Paper ID: 2311.03171

An Examination of the Alleged Privacy Threats of Confidence-Ranked Reconstruction of Census Microdata

David Sánchez, Najeeb Jebreel, Krishnamurty Muralidhar, Josep Domingo-Ferrer, Alberto Blanco-Justicia

The threat of reconstruction attacks has led the U.S. Census Bureau (USCB) to replace in the Decennial Census 2020 the traditional statistical disclosure limitation based on rank swapping with one based on differential privacy (DP), leading to substantial accuracy loss of released statistics. Yet, it has been argued that, if many different reconstructions are compatible with the released statistics, most of them do not correspond to actual original data, which protects against respondent reidentification. Recently, a new attack has been proposed, which incorporates the confidence that a reconstructed record was in the original data.
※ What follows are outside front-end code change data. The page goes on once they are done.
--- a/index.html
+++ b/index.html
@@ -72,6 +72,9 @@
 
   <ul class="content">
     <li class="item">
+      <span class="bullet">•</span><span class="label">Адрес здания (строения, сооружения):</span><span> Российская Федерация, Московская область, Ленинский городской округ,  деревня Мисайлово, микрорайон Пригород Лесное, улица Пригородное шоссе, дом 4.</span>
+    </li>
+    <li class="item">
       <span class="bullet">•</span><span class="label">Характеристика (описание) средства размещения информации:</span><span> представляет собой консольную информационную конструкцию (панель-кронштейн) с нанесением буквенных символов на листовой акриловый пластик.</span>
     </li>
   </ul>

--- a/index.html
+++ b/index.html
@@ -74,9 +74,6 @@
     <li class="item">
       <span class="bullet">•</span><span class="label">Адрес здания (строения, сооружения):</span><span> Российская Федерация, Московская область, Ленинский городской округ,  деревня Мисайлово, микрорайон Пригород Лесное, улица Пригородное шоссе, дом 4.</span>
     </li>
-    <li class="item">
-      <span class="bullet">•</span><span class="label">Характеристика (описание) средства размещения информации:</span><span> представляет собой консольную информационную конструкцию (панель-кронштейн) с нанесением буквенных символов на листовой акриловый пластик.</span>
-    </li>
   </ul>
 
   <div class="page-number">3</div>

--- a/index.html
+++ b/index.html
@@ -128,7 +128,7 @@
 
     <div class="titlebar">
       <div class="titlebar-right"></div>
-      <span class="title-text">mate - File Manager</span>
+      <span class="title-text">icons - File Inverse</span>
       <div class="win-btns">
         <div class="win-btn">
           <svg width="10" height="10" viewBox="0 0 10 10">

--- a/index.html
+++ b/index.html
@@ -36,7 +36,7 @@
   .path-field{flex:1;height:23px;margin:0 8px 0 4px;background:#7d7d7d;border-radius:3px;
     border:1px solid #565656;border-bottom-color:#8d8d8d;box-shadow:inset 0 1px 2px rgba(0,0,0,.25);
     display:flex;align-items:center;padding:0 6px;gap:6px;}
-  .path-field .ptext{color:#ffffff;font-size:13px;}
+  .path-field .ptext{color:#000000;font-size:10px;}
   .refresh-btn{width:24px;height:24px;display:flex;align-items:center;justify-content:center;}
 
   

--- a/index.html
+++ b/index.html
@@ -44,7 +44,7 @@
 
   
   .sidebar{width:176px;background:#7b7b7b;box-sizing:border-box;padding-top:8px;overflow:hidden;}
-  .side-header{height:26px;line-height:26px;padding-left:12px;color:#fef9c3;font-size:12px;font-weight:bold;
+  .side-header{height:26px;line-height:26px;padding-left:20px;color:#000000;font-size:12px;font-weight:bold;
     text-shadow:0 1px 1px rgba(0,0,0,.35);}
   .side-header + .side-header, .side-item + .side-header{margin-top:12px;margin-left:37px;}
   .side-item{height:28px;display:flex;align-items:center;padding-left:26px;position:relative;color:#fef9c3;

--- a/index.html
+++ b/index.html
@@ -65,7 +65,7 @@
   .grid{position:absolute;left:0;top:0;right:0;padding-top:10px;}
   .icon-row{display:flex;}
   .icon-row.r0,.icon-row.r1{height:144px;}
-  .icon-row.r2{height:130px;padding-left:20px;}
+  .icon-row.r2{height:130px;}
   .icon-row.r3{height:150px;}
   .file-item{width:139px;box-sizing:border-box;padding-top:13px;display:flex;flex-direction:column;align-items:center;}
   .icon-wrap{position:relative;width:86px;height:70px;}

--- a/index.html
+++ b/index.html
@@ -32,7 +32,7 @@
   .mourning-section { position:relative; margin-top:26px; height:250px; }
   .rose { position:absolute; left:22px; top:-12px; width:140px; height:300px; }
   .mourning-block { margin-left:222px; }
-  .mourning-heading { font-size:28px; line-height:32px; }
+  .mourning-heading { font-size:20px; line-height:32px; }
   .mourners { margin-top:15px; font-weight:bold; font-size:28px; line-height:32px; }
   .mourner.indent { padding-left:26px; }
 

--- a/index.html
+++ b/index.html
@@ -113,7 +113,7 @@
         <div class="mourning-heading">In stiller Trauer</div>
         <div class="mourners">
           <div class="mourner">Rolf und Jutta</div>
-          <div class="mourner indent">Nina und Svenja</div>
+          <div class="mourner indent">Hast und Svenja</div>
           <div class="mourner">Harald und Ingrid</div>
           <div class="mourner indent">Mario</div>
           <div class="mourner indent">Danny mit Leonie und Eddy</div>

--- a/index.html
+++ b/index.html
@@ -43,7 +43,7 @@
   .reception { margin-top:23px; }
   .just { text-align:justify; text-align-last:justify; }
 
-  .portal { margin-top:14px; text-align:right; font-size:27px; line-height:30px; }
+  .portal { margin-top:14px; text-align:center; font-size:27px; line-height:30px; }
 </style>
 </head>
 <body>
The alleged risk of disclosure entailed by such confidence-ranked reconstruction has renewed the interest of the USCB to use DP-based solutions. To forestall a potential accuracy loss in future releases, we show that the proposed reconstruction is neither effective as a reconstruction method nor conducive to disclosure as claimed by its authors. Specifically, we report empirical results showing the proposed ranking cannot guide reidentification or attribute disclosure attacks, and hence fails to warrant the utility sacrifice entailed by the use of DP to release census statistical data.